= Quick (sportswear) =

Dutch manufacturer of sportswear

Quick is a Dutch manufacturer of sportswear. In 1905, Quick was founded in Hengelo, Gelderland, and started the production of athletic shoes for many sports. Quick provided the official running shoes for the Olympic Games of 1928 in Amsterdam. Although tennis, hockey, cycling, and indoor sports were very important, the brand became most famous for its football boots. Quick expanded in the 1950s, 1960s and 1970s, but declined in the 1980s and stopped production in 1992.

==New start==
After ten years of absence, Quick was relaunched in 2001. Whereas the brand formerly produced functional sportswear, the emphasis now lies on sneakers and apparel that are worn as retro-fashion. Many of the old models from before 1992 have once again been taken into production.

In 2005, Quick celebrated its 100-year anniversary and published an anniversary-book that describes the history of the brand.
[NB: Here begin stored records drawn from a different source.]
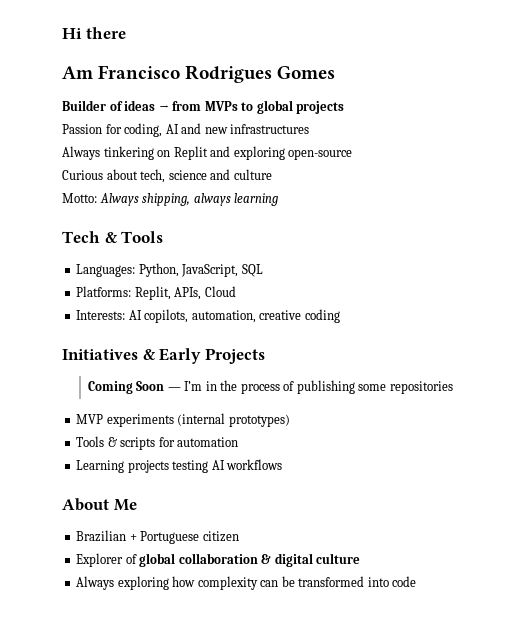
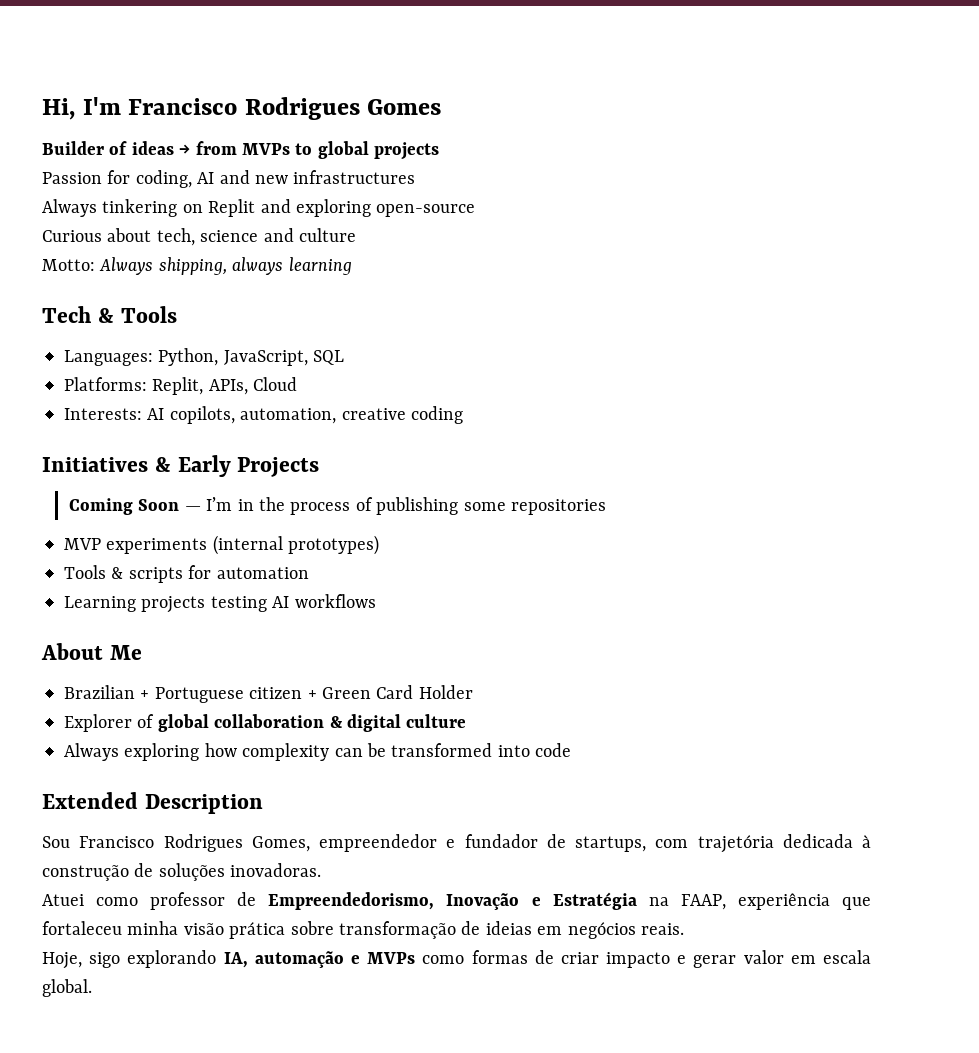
- Hi there
- Am Francisco Rodrigues Gomes
+ Hi, I'm Francisco Rodrigues Gomes
- Brazilian + Portuguese citizen
+ Brazilian + Portuguese citizen + Green Card Holder
+ Extended Description
+ Sou Francisco Rodrigues Gomes, empreendedor e fundador de startups, com trajetória dedicada à construção de soluções inovadoras.
+ Atuei como professor de Empreendedorismo, Inovação e Estratégia na FAAP, experiência que fortaleceu minha visão prática sobre transformação de ideias em negócios reais.
+ Hoje, sigo explorando IA, automação e MVPs como formas de criar impacto e gerar valor em escala global.

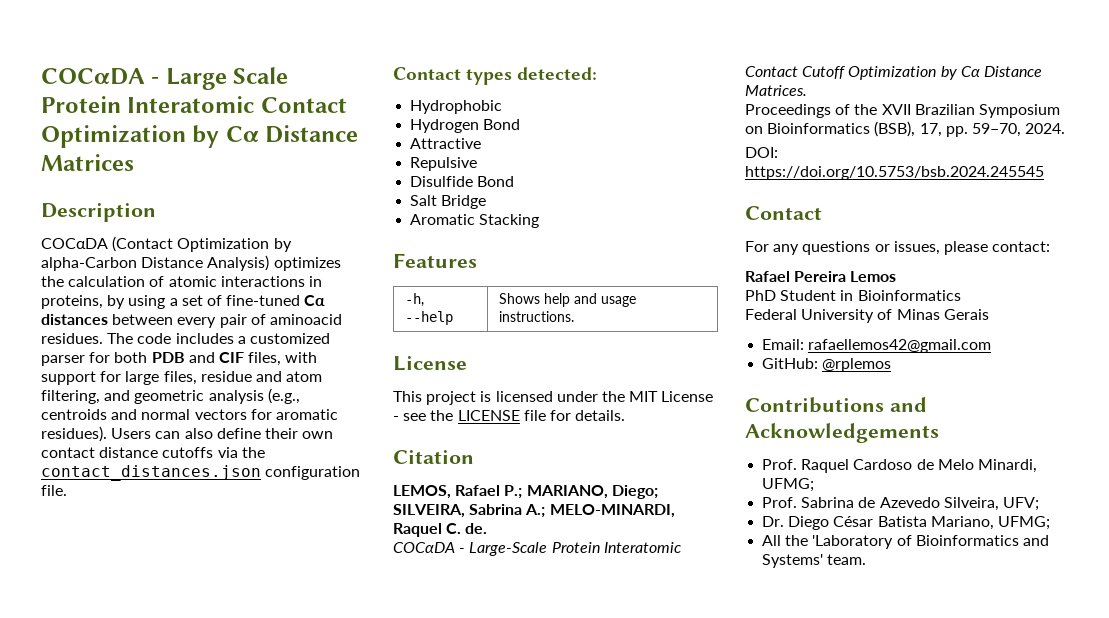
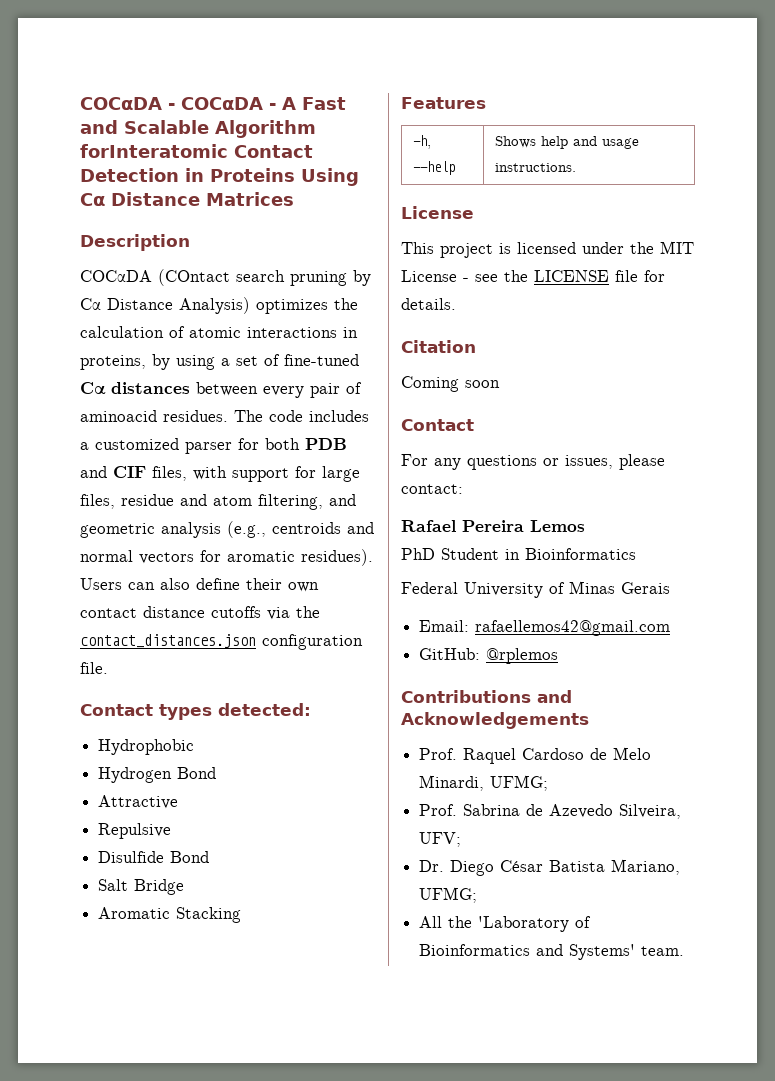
- COCαDA - Large Scale Protein Interatomic Contact Optimization by Cα Distance Matrices
+ COCαDA - COCαDA - A Fast and Scalable Algorithm forInteratomic Contact Detection in Proteins Using Cα Distance Matrices
- COCαDA (Contact Optimization by alpha-Carbon Distance Analysis) optimizes the calculation of atomic interactions in proteins, by using a set of fine-tuned Cα distances between every pair of aminoacid residues.
+ COCαDA (COntact search pruning by Cα Distance Analysis) optimizes the calculation of atomic interactions in proteins, by using a set of fine-tuned Cα distances between every pair of aminoacid residues.
- LEMOS, Rafael P.; MARIANO, Diego; SILVEIRA, Sabrina A.; MELO-MINARDI, Raquel C. de.
- COCαDA - Large-Scale Protein Interatomic Contact Cutoff Optimization by Cα Distance Matrices.
- Proceedings of the XVII Brazilian Symposium on Bioinformatics (BSB), 17, pp. 59–70, 2024.
- DOI: https://doi.org/10.5753/bsb.2024.245545
+ Coming soon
Quick supplied the team wear for the Dutch club side AZ Alkmaar. Today, after a short hiatus, Quick had dress SC Cambuur (until the 2018/19 season) in Eredivisie, and in this lost period had wear De Graafschap and Excelsior (starting in the 2015/16 season) of the Eerste Divisie for two seasons, and many other teams in Dutch amateur football and are also partners of the BFC Selectie.